Held-in validation set details

Question

Held-in validation set details

gahdritz opened this issue a year ago · comments

Were examples in the held-in validation set pre- and postprocessed exactly as the corresponding examples in the training set? If so, what were the mixture coefficients for the zero shot, template_mix, etc. tasks?

shayne-longpre · Answer 1 · Fri Apr 07 2023 04:19:53 GMT+0800 (China Standard Time)

@gahdritz Yes, we used the training templates.py for the held-in evaluation tasks as well (usually the first template per task I believe). Evaluations were with zsopt or fsopt, depending on whether the evaluation setting reported Zero-Shot or Few-Shot.

If I understand your second question correctly, every training task within a submixture (e.g. flan_zsopt) was given a weighting in this line of code: https://github.com/google-research/FLAN/blob/main/flan/v2/mixtures_utils.py#L133.

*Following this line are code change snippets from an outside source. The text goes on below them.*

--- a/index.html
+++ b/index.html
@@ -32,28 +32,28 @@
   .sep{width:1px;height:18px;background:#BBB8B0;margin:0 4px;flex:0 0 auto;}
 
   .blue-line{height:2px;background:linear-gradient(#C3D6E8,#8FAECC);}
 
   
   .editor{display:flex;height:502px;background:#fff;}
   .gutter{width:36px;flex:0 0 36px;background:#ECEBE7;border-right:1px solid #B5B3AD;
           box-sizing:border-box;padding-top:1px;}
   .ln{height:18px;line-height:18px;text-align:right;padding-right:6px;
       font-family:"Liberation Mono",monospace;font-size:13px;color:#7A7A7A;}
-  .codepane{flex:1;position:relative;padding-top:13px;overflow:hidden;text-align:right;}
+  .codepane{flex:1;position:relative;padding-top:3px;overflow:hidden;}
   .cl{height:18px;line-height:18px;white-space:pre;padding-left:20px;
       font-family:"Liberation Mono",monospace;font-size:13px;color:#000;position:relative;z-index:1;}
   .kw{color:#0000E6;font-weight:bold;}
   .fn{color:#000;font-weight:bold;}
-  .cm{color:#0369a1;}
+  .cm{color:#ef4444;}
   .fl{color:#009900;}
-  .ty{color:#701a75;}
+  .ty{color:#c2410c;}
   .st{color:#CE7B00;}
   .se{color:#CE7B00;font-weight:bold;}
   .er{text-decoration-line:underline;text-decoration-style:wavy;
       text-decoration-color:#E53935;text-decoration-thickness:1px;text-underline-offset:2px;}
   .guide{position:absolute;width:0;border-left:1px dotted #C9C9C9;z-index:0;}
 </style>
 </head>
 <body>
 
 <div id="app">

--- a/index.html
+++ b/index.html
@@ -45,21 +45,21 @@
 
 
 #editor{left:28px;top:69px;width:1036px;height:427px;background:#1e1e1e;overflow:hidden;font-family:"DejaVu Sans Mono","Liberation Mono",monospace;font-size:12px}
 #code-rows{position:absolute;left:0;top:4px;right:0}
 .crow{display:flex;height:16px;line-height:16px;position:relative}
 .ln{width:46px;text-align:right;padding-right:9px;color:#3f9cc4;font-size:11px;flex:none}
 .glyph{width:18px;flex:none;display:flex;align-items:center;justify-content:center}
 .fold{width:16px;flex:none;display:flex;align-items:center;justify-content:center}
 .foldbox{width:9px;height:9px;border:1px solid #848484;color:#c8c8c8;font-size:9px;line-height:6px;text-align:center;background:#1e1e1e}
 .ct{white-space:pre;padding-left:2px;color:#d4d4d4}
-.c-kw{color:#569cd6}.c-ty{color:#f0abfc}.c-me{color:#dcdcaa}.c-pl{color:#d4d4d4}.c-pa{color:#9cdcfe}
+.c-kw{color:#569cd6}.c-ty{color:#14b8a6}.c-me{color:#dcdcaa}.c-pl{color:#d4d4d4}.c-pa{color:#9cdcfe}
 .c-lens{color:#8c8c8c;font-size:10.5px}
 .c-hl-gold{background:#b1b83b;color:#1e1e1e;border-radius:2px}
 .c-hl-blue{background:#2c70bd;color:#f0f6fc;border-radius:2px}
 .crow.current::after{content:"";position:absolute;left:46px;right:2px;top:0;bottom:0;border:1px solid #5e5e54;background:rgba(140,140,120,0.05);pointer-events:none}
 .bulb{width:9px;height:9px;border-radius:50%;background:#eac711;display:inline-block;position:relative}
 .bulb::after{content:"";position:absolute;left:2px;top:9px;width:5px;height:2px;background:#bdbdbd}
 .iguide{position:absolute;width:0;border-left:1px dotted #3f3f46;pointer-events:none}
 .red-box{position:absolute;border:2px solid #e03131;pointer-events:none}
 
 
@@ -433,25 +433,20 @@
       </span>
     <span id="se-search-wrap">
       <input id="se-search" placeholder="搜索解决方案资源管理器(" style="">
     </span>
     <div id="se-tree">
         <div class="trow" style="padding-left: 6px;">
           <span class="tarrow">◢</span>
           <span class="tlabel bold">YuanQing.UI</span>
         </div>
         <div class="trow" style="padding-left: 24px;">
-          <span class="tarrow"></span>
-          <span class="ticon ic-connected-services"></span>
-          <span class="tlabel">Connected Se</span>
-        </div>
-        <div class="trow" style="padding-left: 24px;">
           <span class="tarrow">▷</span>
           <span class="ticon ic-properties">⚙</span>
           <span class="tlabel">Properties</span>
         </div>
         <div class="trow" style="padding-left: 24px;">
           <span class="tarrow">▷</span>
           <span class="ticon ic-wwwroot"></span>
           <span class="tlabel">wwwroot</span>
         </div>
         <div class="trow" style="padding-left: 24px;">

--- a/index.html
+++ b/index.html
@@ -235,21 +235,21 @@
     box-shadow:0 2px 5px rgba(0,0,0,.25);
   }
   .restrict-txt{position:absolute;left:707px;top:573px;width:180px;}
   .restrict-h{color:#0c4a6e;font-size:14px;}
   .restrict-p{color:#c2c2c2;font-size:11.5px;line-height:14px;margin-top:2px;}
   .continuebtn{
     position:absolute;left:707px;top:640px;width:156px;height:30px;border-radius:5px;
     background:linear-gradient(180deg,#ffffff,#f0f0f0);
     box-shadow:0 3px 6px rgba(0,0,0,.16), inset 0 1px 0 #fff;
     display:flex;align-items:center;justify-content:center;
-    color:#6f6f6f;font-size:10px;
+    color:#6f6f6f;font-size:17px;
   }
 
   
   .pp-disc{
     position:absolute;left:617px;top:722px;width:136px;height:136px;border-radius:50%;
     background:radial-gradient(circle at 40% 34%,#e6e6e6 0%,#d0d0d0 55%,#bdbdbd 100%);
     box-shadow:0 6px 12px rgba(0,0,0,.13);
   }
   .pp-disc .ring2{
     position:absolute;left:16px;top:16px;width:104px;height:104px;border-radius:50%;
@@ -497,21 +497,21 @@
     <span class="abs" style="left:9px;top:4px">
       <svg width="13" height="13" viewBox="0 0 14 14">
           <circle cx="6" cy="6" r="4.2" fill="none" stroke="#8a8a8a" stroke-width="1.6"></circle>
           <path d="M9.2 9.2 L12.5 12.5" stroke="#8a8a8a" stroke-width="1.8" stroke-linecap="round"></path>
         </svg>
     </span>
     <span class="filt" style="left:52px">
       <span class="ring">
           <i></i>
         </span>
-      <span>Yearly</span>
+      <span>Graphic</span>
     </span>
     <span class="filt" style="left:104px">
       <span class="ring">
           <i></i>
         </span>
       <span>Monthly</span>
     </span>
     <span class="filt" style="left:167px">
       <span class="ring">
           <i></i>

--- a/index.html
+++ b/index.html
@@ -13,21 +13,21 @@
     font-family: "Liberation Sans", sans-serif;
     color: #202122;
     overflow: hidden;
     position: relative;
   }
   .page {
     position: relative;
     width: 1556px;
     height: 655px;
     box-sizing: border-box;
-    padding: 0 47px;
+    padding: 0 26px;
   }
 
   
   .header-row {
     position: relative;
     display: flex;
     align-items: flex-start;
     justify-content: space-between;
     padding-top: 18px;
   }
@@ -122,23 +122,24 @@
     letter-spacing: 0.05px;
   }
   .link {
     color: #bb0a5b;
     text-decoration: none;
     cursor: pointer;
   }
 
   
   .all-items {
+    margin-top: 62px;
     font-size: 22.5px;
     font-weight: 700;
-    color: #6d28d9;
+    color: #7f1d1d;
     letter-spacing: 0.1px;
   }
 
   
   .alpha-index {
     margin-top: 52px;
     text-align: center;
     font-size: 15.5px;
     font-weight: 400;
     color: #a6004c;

Essentially, the rate is the minimum of the submixture cap (defined here) and the number of examples already in the task. So maybe 3 (task, rate) pairs are: [(A, 100), (B, 1000), (C, 10)], meaning we will sample 100 B examples for every 10 A examples and every 1 C example. And then the epoch finishes when any of these tasks run out of examples (it should be roughly a tie).

Gustaf Ahdritz · Answer 2 · Fri Apr 07 2023 06:25:46 GMT+0800 (China Standard Time)

@shayne-longpre Thanks! What do you mean by "depending on whether the evaluation setting reported Zero-Shot or Few-Shot."? What is the "evaluation setting"? Did you run evals separately for both zero-shot and few-shot?

shayne-longpre · Answer 3 · Fri Apr 07 2023 06:30:50 GMT+0800 (China Standard Time)

@gahdritz Sure! Yes, for some experiments we ran Zero-Shot eval and for some Few-shot eval, but that should be clearly noted in the Figure/Table caption in both papers. These choices were made often to show comparative performance in these settings.